RECORDS FOR THIS TASK:
□ □ □

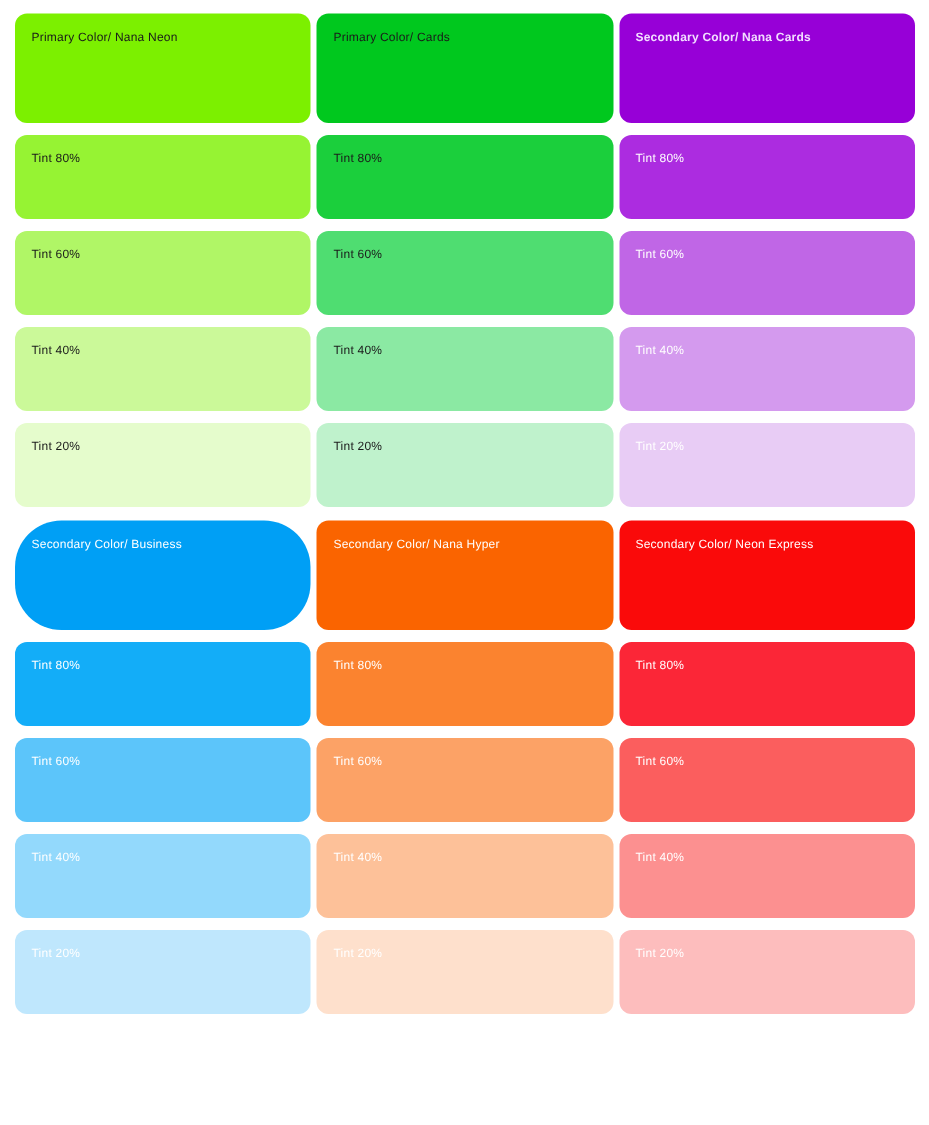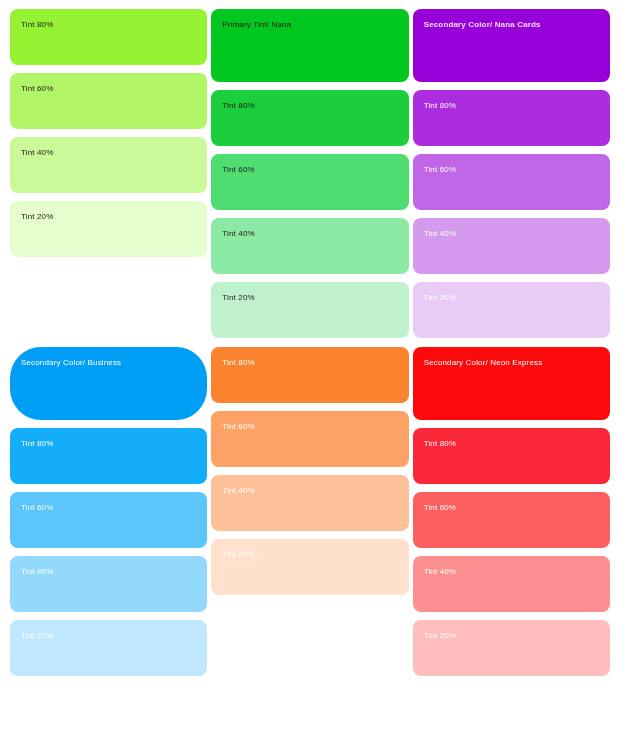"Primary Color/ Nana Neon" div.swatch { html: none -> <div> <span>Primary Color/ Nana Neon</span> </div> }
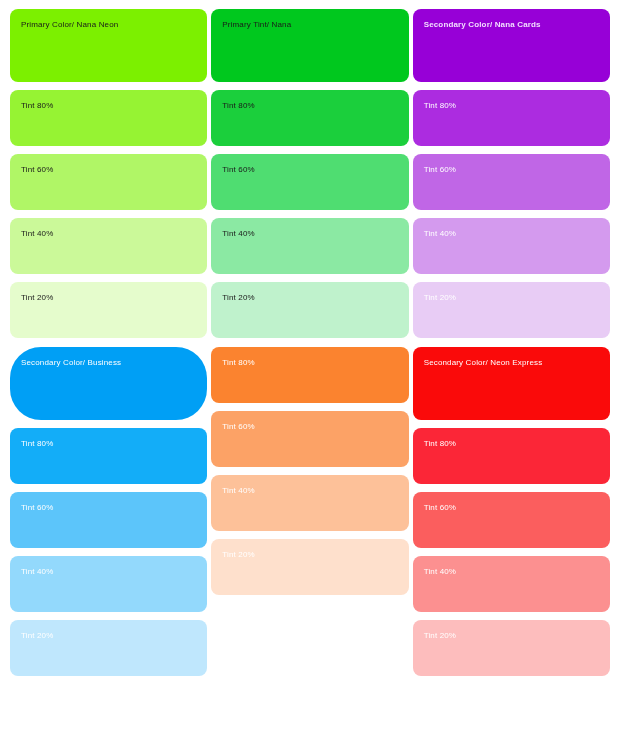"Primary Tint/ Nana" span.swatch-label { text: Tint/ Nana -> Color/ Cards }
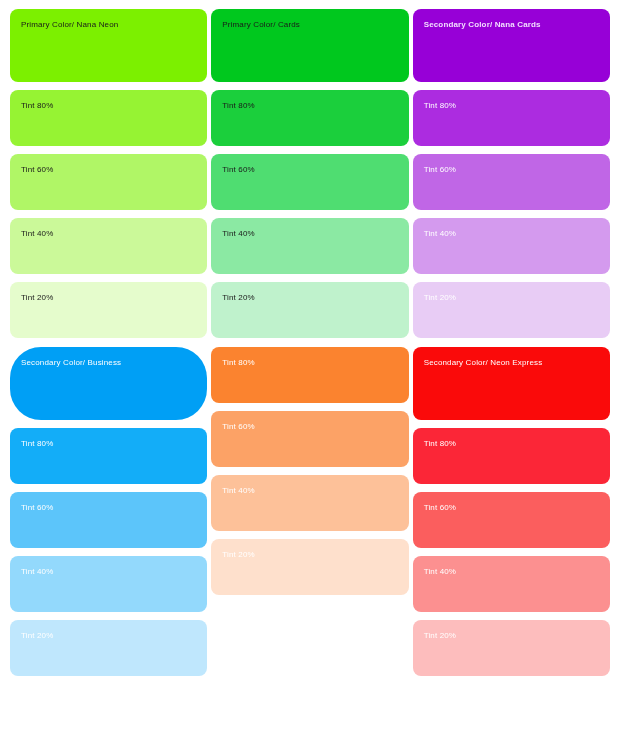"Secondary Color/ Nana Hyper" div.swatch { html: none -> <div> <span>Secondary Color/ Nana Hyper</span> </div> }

□ □ □

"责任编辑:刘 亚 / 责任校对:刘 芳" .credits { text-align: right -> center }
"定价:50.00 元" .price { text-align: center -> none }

□ □ □

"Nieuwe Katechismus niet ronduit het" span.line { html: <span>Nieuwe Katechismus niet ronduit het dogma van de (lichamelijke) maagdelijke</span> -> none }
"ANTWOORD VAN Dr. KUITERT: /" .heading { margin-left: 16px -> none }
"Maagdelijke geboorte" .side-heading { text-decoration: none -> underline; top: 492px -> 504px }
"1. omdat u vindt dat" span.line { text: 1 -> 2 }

□ □ □

WHAT THE TASK ASKS: From the listing above, the lines starting with the one that has "margin-left: 16px ->" and running through the one that has "omdat u vindt" should be copied exactly, ends included.

WRITTEN SOLUTION:
"ANTWOORD VAN Dr. KUITERT: /" .heading { margin-left: 16px -> none }
"Maagdelijke geboorte" .side-heading { text-decoration: none -> underline; top: 492px -> 504px }
"1. omdat u vindt dat" span.line { text: 1 -> 2 }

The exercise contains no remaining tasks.